Kelima, Kapolri niscaya sedang memonitor dan mengevaluasi keberadaan penasihat Kapolri ini. Bila melihat ke-17 nama penasihat ahli ini, kita harus mengatakan keberadaan mereka di sana merupakan pengakuan bahwa Polri membutuhkan nasihat, kritik yang membangun, masukan, dan pertimbangan masyarakat yang direpresentasikan oleh para penasihat ahli ini.
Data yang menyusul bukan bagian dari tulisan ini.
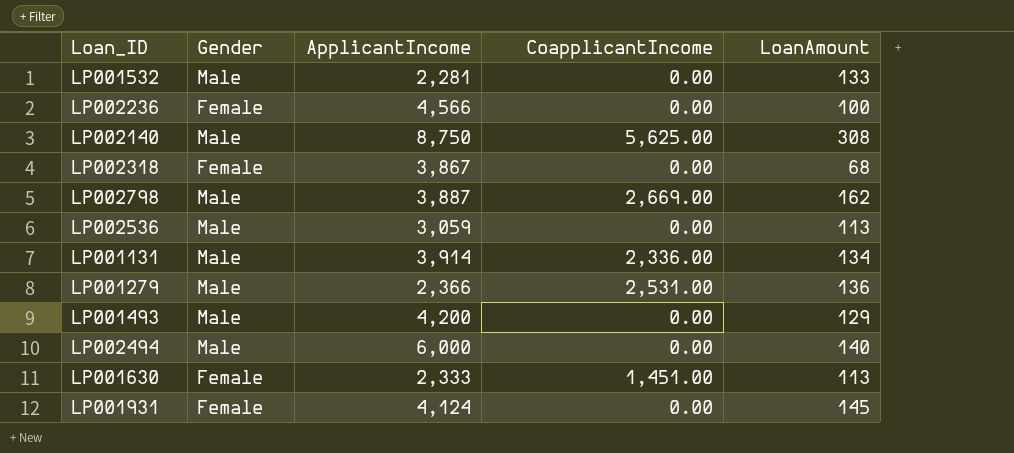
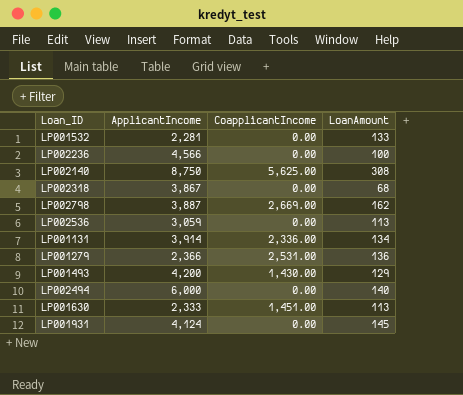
column Gender | position: 2 -> none
LP001493 | CoapplicantIncome: 0.00 -> 1,430.00

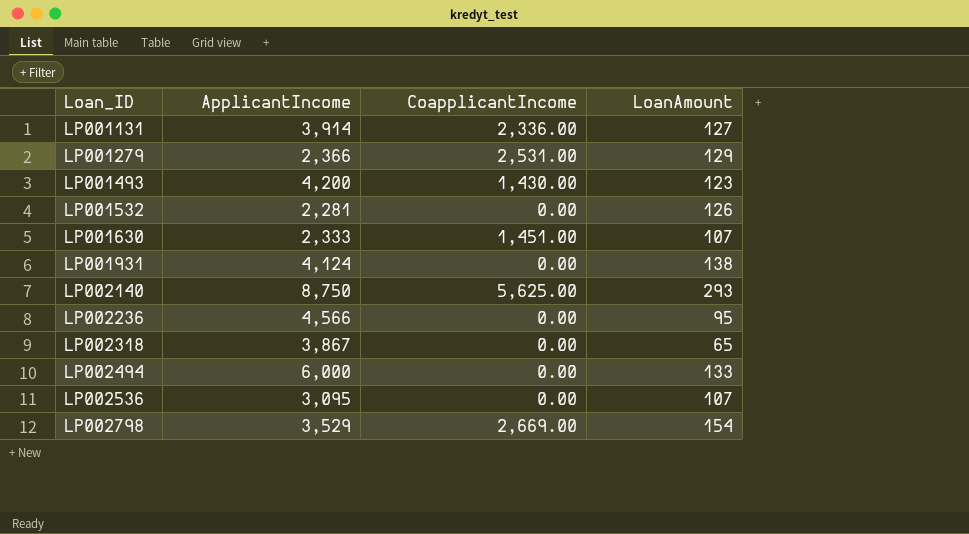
row order: none -> Loan_ID ascending
LP001131 | LoanAmount: 134 -> 127
LP001279 | LoanAmount: 136 -> 129
LP001493 | LoanAmount: 129 -> 123
LP001532 | LoanAmount: 133 -> 126
LP001630 | LoanAmount: 113 -> 107
LP001931 | LoanAmount: 145 -> 138
LP002140 | LoanAmount: 308 -> 293
LP002236 | LoanAmount: 100 -> 95
LP002318 | LoanAmount: 68 -> 65
LP002494 | LoanAmount: 140 -> 133
LP002536 | ApplicantIncome: 3,059 -> 3,095
LP002536 | LoanAmount: 113 -> 107
LP002798 | ApplicantIncome: 3,887 -> 3,529
LP002798 | LoanAmount: 162 -> 154

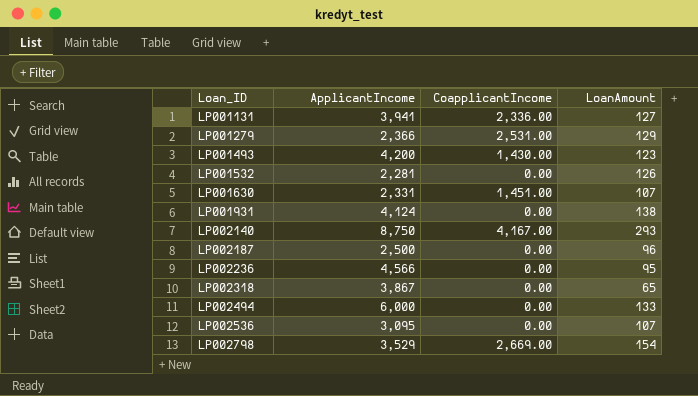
LP001131 | ApplicantIncome: 3,914 -> 3,941
LP001630 | ApplicantIncome: 2,333 -> 2,331
LP002140 | CoapplicantIncome: 5,625.00 -> 4,167.00
row LP002187: none -> 2,500 | 0.00 | 96

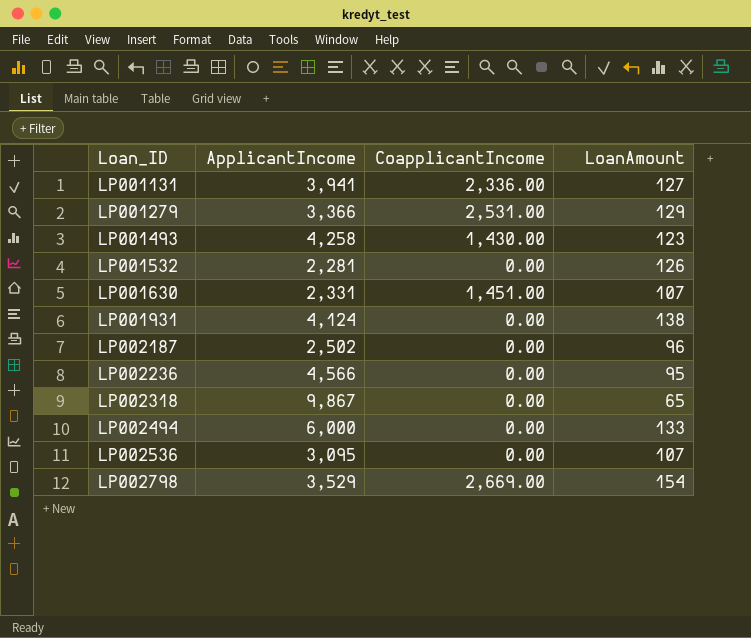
row LP002140: 8,750 | 4,167.00 | 293 -> none
LP001279 | ApplicantIncome: 2,366 -> 3,366
LP001493 | ApplicantIncome: 4,200 -> 4,258
LP002187 | ApplicantIncome: 2,500 -> 2,502
LP002318 | ApplicantIncome: 3,867 -> 9,867

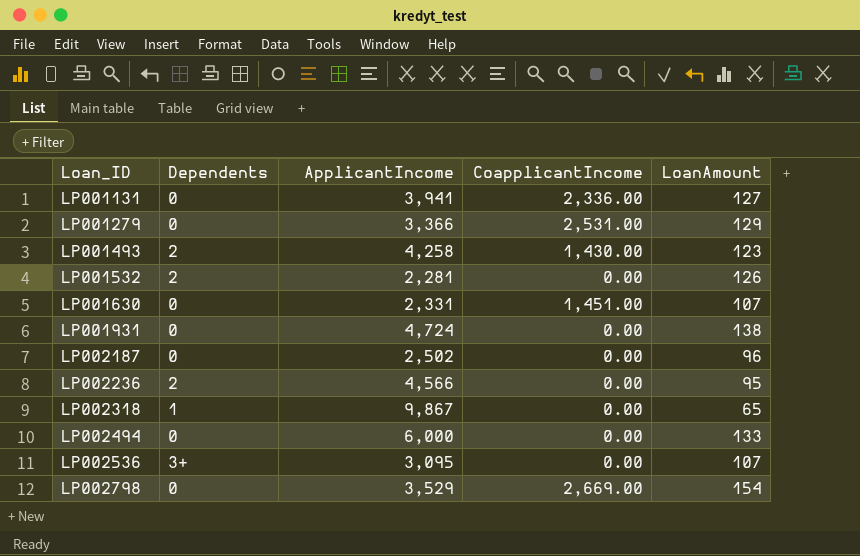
column Dependents | position: none -> 2
LP001931 | ApplicantIncome: 4,124 -> 4,724

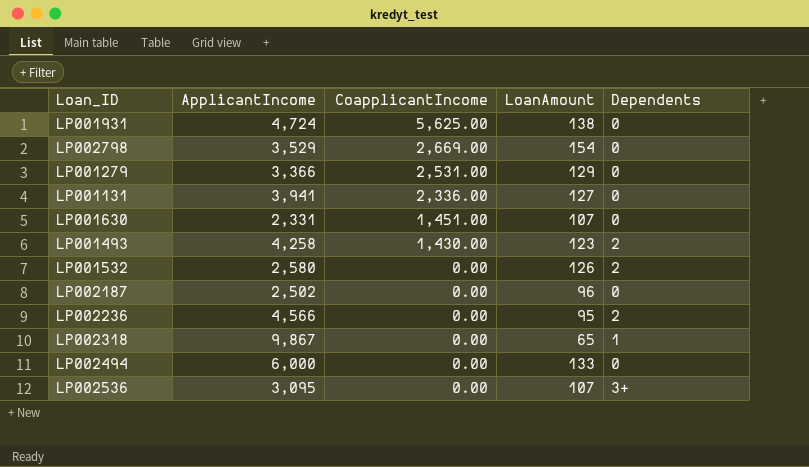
row order: Loan_ID ascending -> CoapplicantIncome descending
column Dependents | position: 2 -> 5
LP001931 | CoapplicantIncome: 0.00 -> 5,625.00
LP001532 | ApplicantIncome: 2,281 -> 2,580

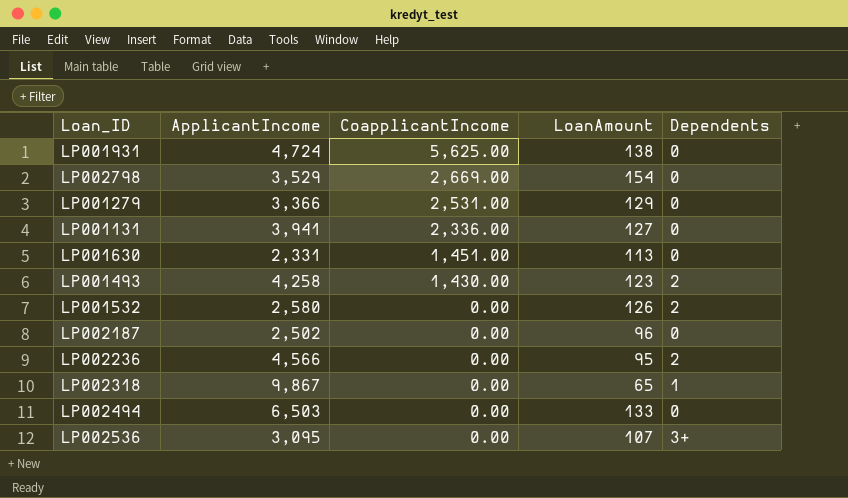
LP001630 | LoanAmount: 107 -> 113
LP002494 | ApplicantIncome: 6,000 -> 6,503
Karena itu Penulis memastikan, Kapolri tidak akan menghapus keberadaan mereka.
Memang, sesudah kasus Fahmi berada pada posisi yang salah (in the wrong place) lantaran ditengarai ikut membuat skenario yang dikehendaki Irjen Ferdy Sambo (yang akan menghalangi penyidikan (obstruction of justice), ada anggota DPR yang menghendaki peniadaan penasihat ini karena rawan disalahgunakan dan mendorong Kapolri memanfaatkan secara optimal sumber daya manusia di internal Polri yang masih aktif.
Di luar anggota DPR yang menginginkan penghapusan penasihat ahli Kapolri, ada juga anggota DPR (Wakil Ketua Komisi III DPR Ahmad Sahroni) yang menyarankan, selama tidak mubazir dan bermanfaat untuk Polri, untuk beberapa bidang spesifik, seperti media, public affair, lingkungan, dan lain-lain penasihat ahli Kapolri itu diisi oleh 'orangnya' Kapolri yang sedang menjabat, bukan jabatan liar, dan di bawah kontrol penuh Kapolri.
Hemat Penulis, makna 'orangnya' Kapolri tidak harus diartikan dengan membuang begitu saja penasihat ahli yang diangkat oleh Kapolri sebelumnya. Bila Kapolri Listyo Sigit Prabowo memandang, di luar Fahmi Alamsyah yang sudah mengundurkan diri, semua penasihat “masih bersama Kapolri secara fisik dan nonfisik dalam keseharian mereka dan urgen bagi Polri”, pada tempatnya Kapolri tetap mempertahankan mereka.
Memang tidak haram hukumnya Kapolri dapat mengurangi jumlah mereka, namun sebaliknya sah-sah saja Kapolri menambah penasihat untuk membangun Polri yang Presisi yang sesuai dengan visi Kapolri. Menurut Penulis, Kapolri perlu mempertimbangkan penambahan penasihat ahli dari pensiunan Polri yang sedari awal bertugas sudah mengalami dan memahami seutuhnya “denyut nadi Polri” dan memiliki “chemistry” yang sama dengan Kapolri dalam membangun Polri yang sesuai dengan idaman masyarakat.
Dosen Unvisersitas Katolik Santo Thomas, Medan; magister komunikasi dan doktor penyuluhan pembangunan.